3×1000 Matrix{Float64}:
 -13.0627   -12.3793   -11.635    -10.8469   …  10.6882   10.0021    9.30554
  -6.63501   -5.22513   -3.94791   -2.82303      3.93303   3.07455   2.34147
  38.7623    38.4863    38.0168    37.3907      36.2556   35.6568   34.9744

It is now possible to plot the results, leveraging Plots.jl:

using Plots
lorenz_maxlyap = 0.9056
predict_ts = tsteps[(train_len + 1):(train_len + predict_len)]
lyap_time = (predict_ts .- predict_ts[1]) * (1 / lorenz_maxlyap)

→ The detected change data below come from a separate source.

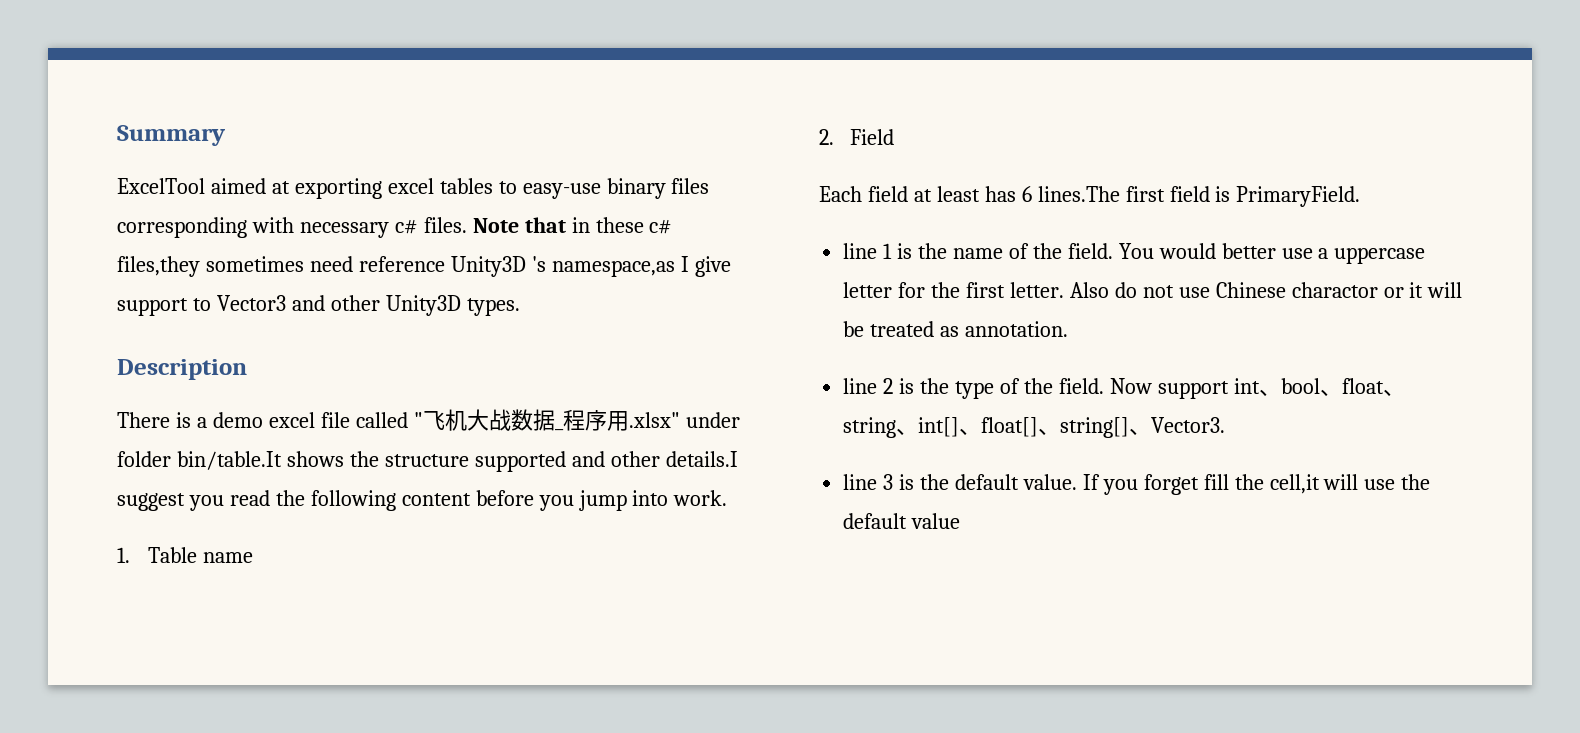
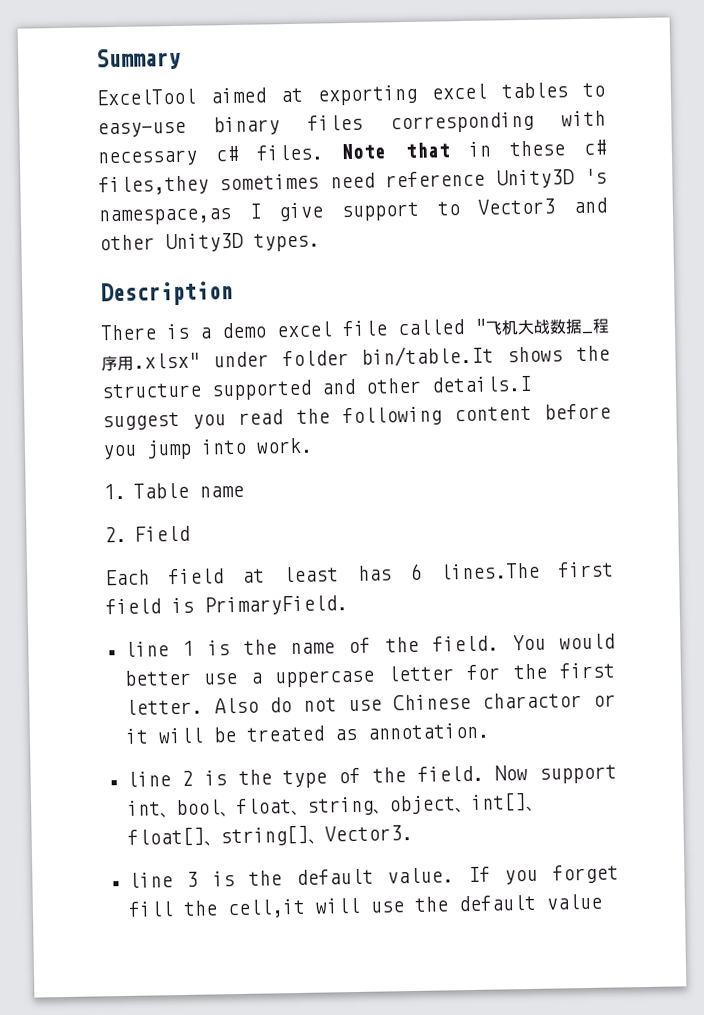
(919, 431) none -> [387,795,472,815] object、

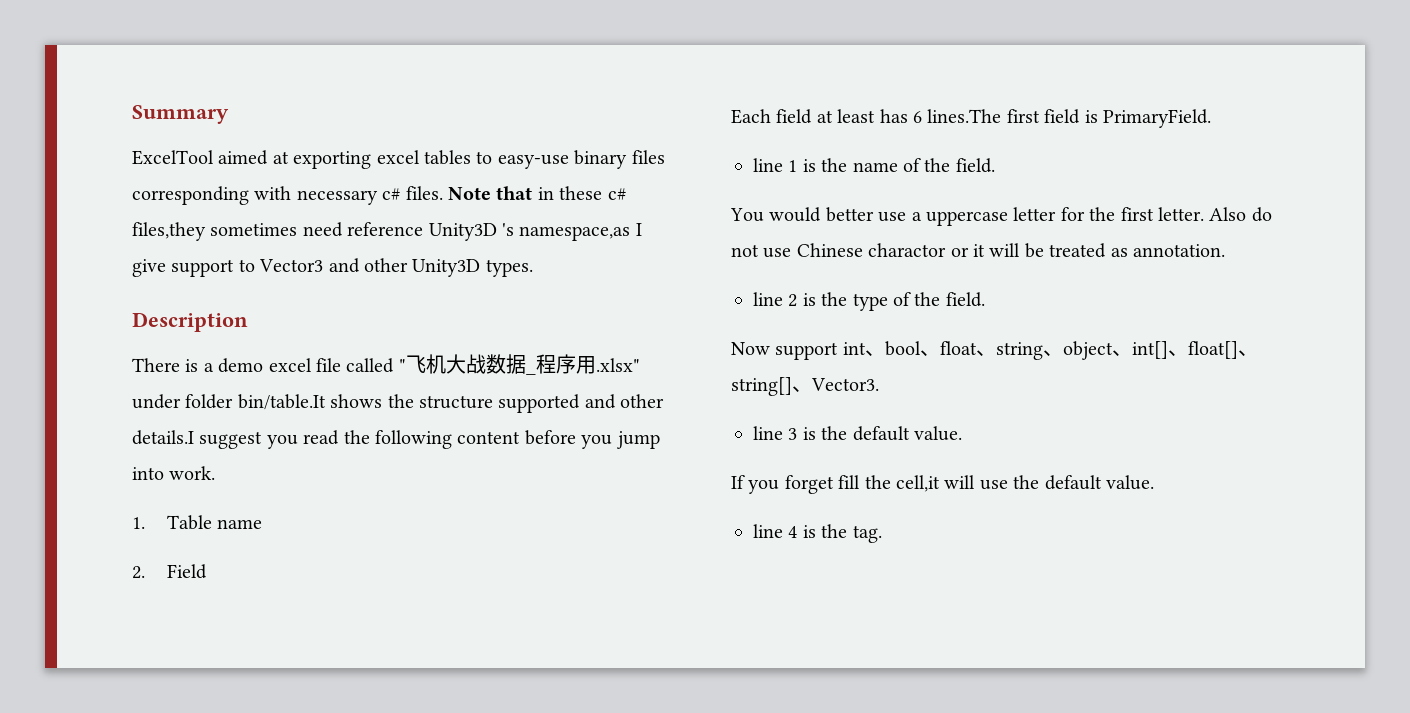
(499, 643) none -> (995, 165) //
(484, 773) none -> (985, 299) //
(455, 875) none -> (962, 433) //
[545,893,602,910] value -> [1106,475,1154,490] [753,524,882,543] value. // line 4 is the tag.

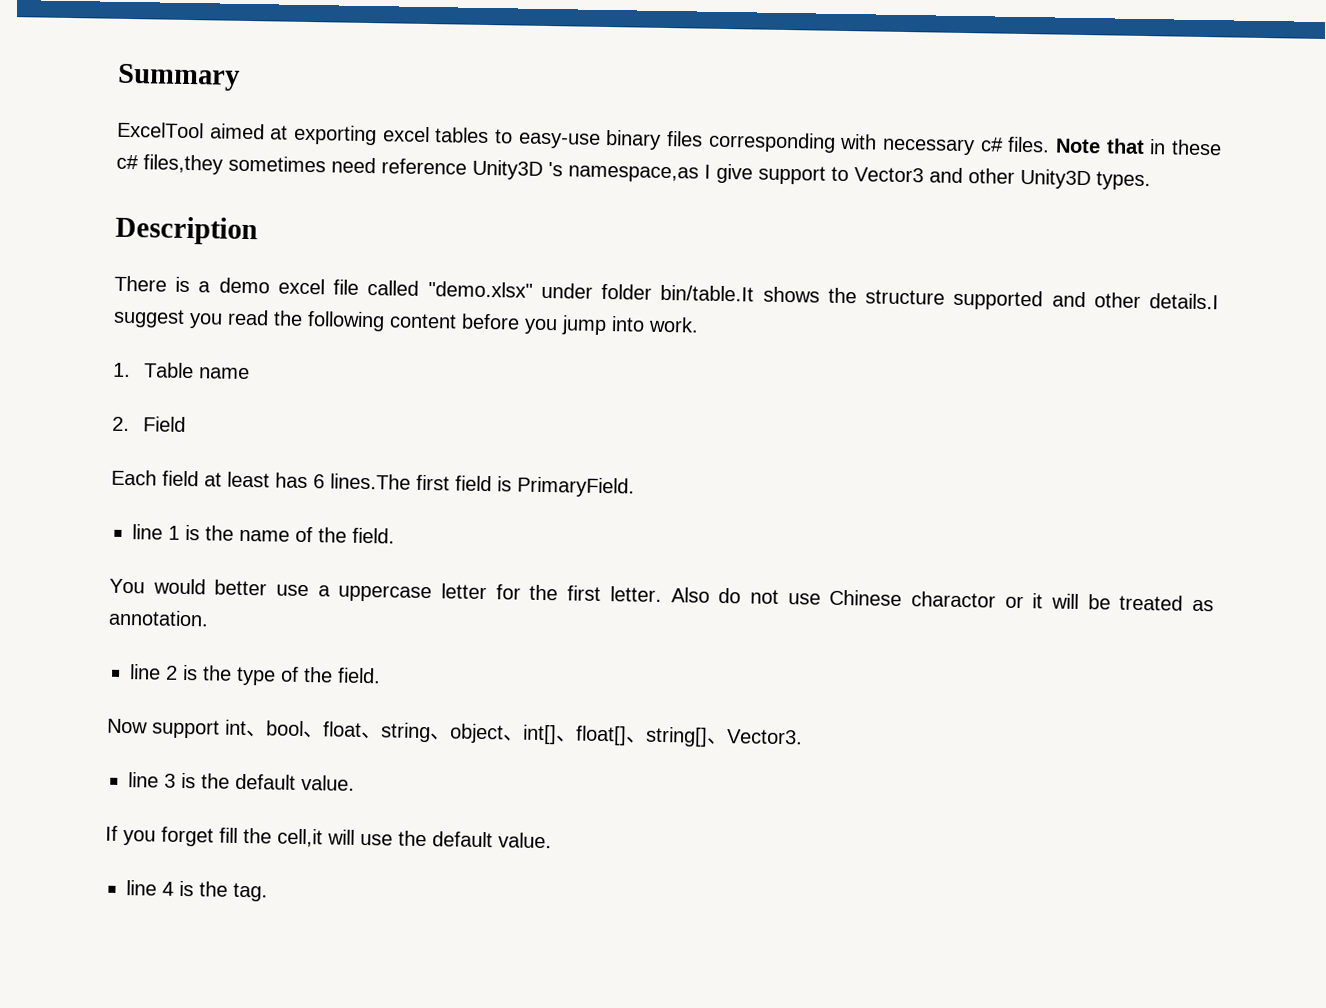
[398,354,640,375] "飞机大战数据_程序用.xlsx" -> [427,281,533,298] "demo.xlsx"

p1 = plot(lyap_time, [test_data[1, :] output[1, :]]; label=["actual" "predicted"],
    ylabel="x(t)", linewidth=2.5, xticks=false, yticks=-15:15:15);
p2 = plot(lyap_time, [test_data[2, :] output[2, :]]; label=["actual" "predicted"],
    ylabel="y(t)", linewidth=2.5, xticks=false, yticks=-20:20:20);
p3 = plot(lyap_time, [test_data[3, :] output[3, :]]; label=["actual" "predicted"],
    ylabel="z(t)", linewidth=2.5, xlabel="max(λ)*t", yticks=10:15:40);

plot(p1, p2, p3; plot_title="Lorenz System Coordinates",
    layout=(3, 1), xtickfontsize=12, ytickfontsize=12, xguidefontsize=15,
    yguidefontsize=15,
    legendfontsize=12, titlefontsize=20)

References

Pathak, J.; Wikner, A.; Fussell, R.; Chandra, S.; Hunt, B. R.; Girvan, M. and Ott, E. (2018). Hybrid forecasting of chaotic processes: Using machine learning in conjunction with a knowledge-based model. Chaos: An Interdisciplinary Journal of Nonlinear Science 28.